Let us return to the old path, where righteousness mattered more than rituals. Uthman Dan Fodio warned that “Conscience is an open wound, only truth can heal it.” We cannot be healed while we continue to sanctify deception. Even the heavens wait for our repentance—not from idolatry, but from holy hypocrisy.
To the pastors and mallams who peddle falsehood for power or profit: the people may shout “Amen,” but God frowns. To the political leaders who use the Qur’an and Bible as campaign slogans, know this: even Judas quoted the scriptures. To the followers who give false testimonies to impress the crowd, understand that every lie dressed in thanksgiving is still a lie. And to the leaders who hide corruption under religious theatrics—God is not your personal PR manager.

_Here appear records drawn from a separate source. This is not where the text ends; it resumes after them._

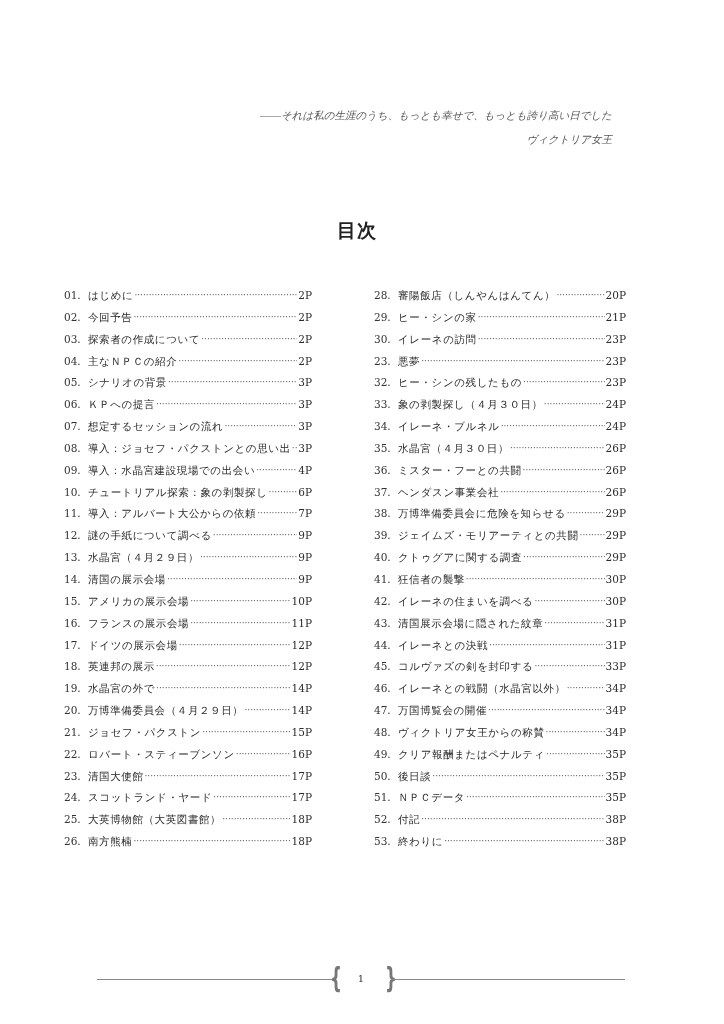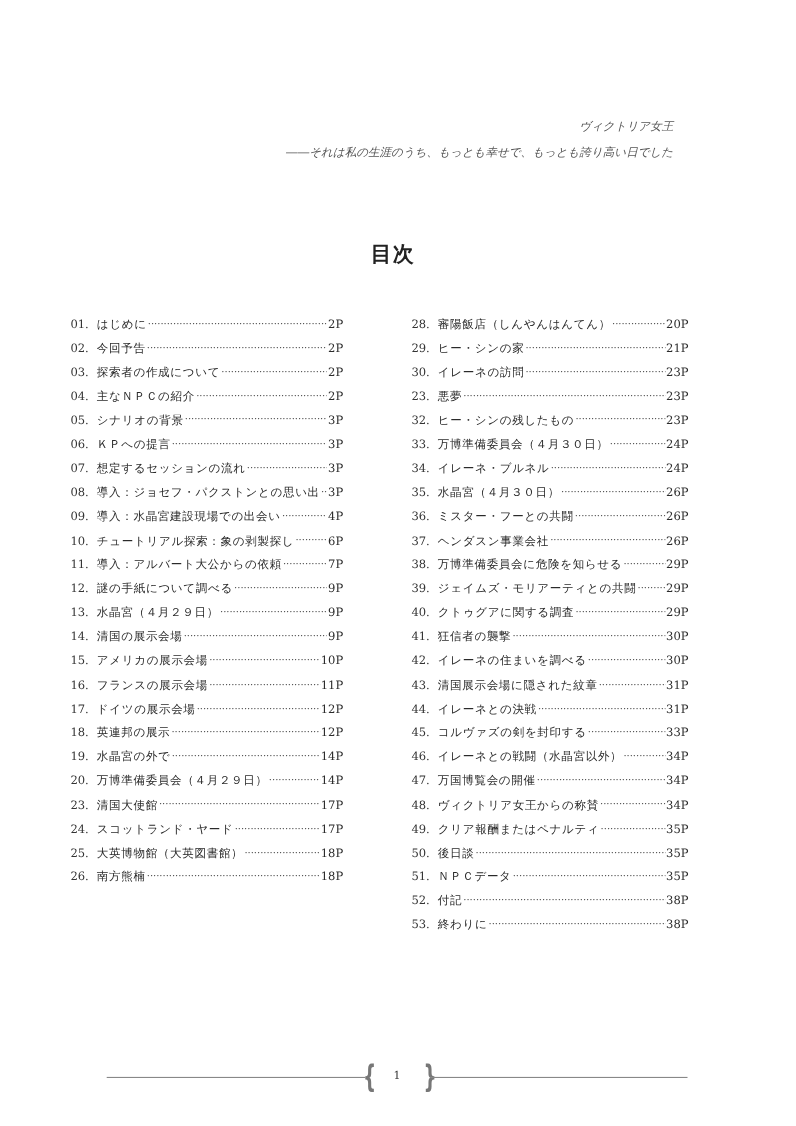"ヴィクトリア女王" div { order: before "――それは私の生涯のうち、もっとも幸せで、もっとも誇り高い日でした" -> after "――それは私の生涯のうち、もっとも幸せで、もっとも誇り高い日でした" }
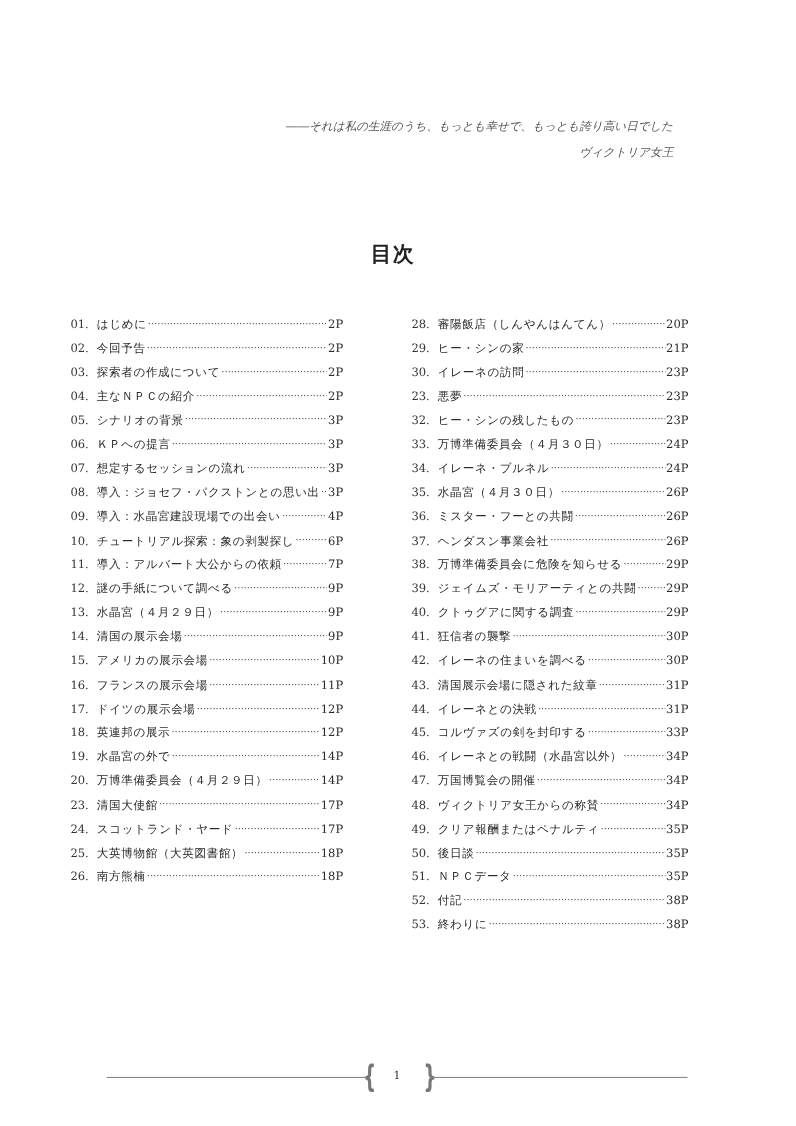"万博準備委員会（４月３０日）" span.toc-label { text: 万博準備委員会 -> 象の剥製探し }
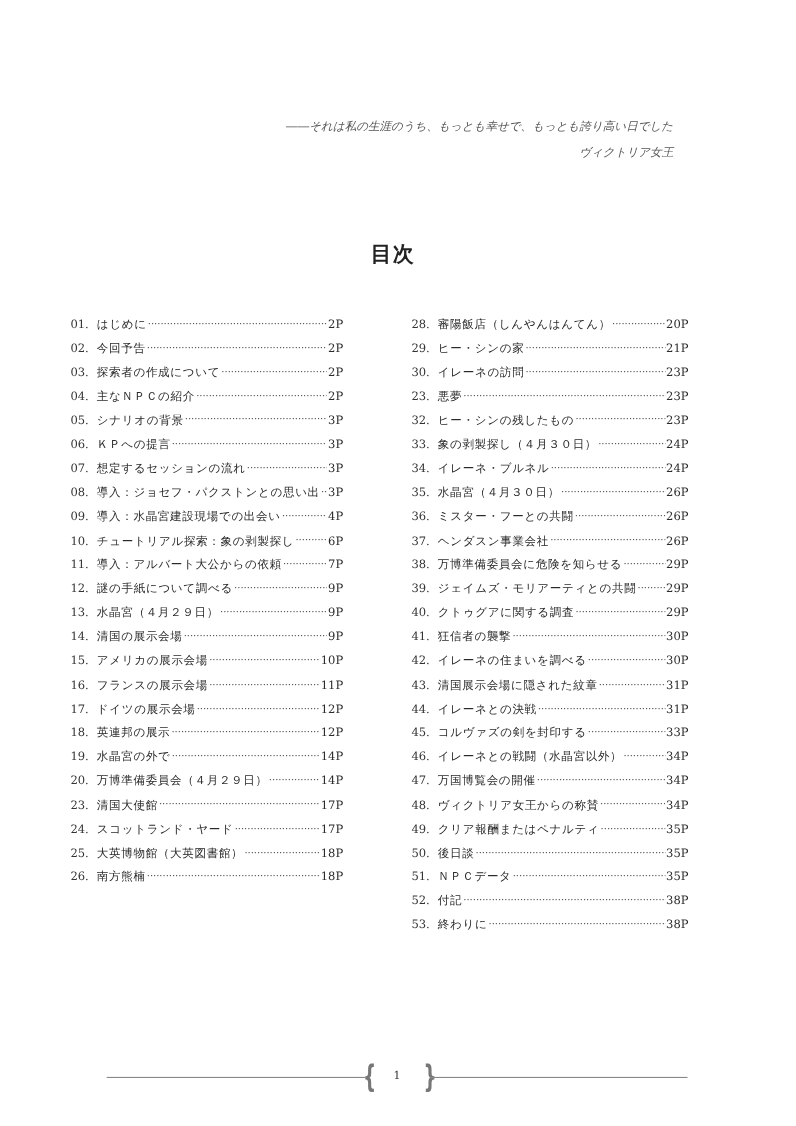"21." div.toc-row { html: none -> <div> <span>21.</span> <span>ジョセフ・パクストン</span> <span></span> <span>15P</span> </div> }
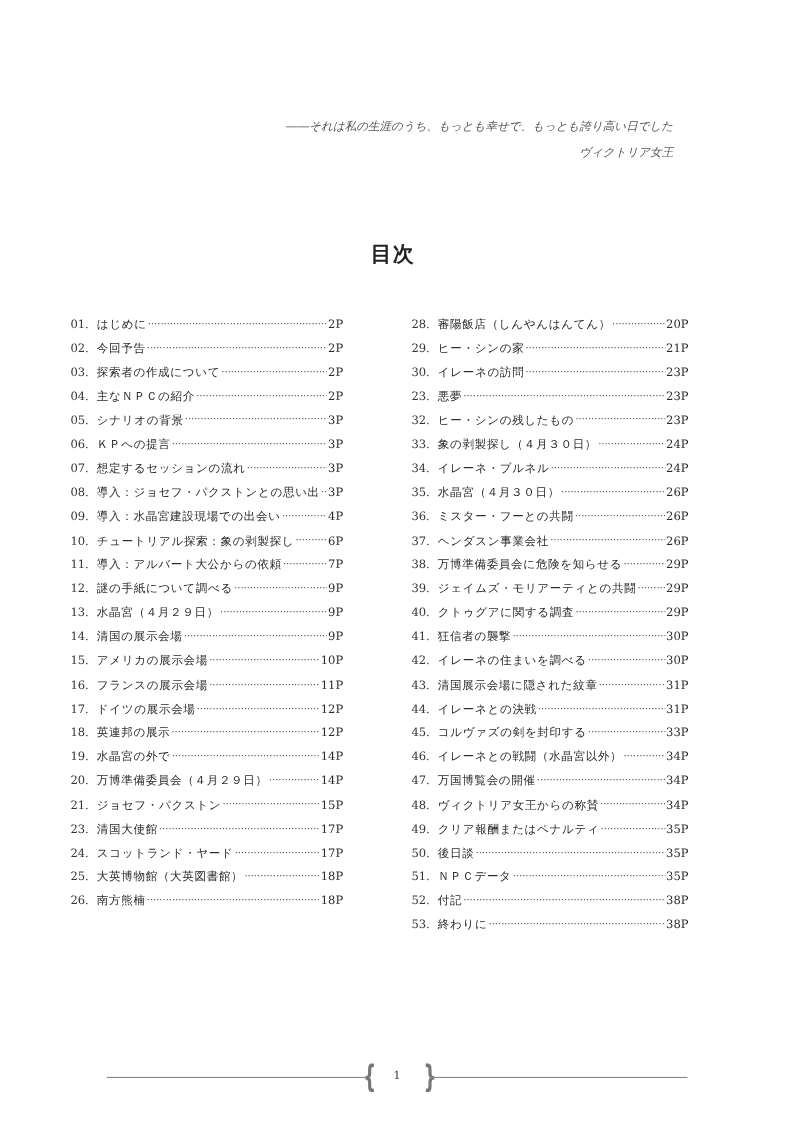"22." div.toc-row { html: none -> <div> <span>22.</span> <span>ロバート・スティーブンソン</span> <span></span> <span>16P</span> </div> }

It is time to stop. Time to rip the mask off the pulpit and the podium alike. Time to tell ourselves the truth, however inconvenient. Nigeria does not need more altars. It needs clean hands and pure hearts. It does not need louder worship. It needs deeper honesty.
As Prophet T.B. Joshua once said, “It is not the size of the congregation, but the truth of the Word that saves.” Until truth returns, our nation will continue to pray and perish in the same breath.
The holy lie must end. Because the longer we keep pretending in God’s name, the farther we drift from His help.
– Inah Boniface Ocholi writes from Ayah – Igalamela/Odolu LGA, Kogi state.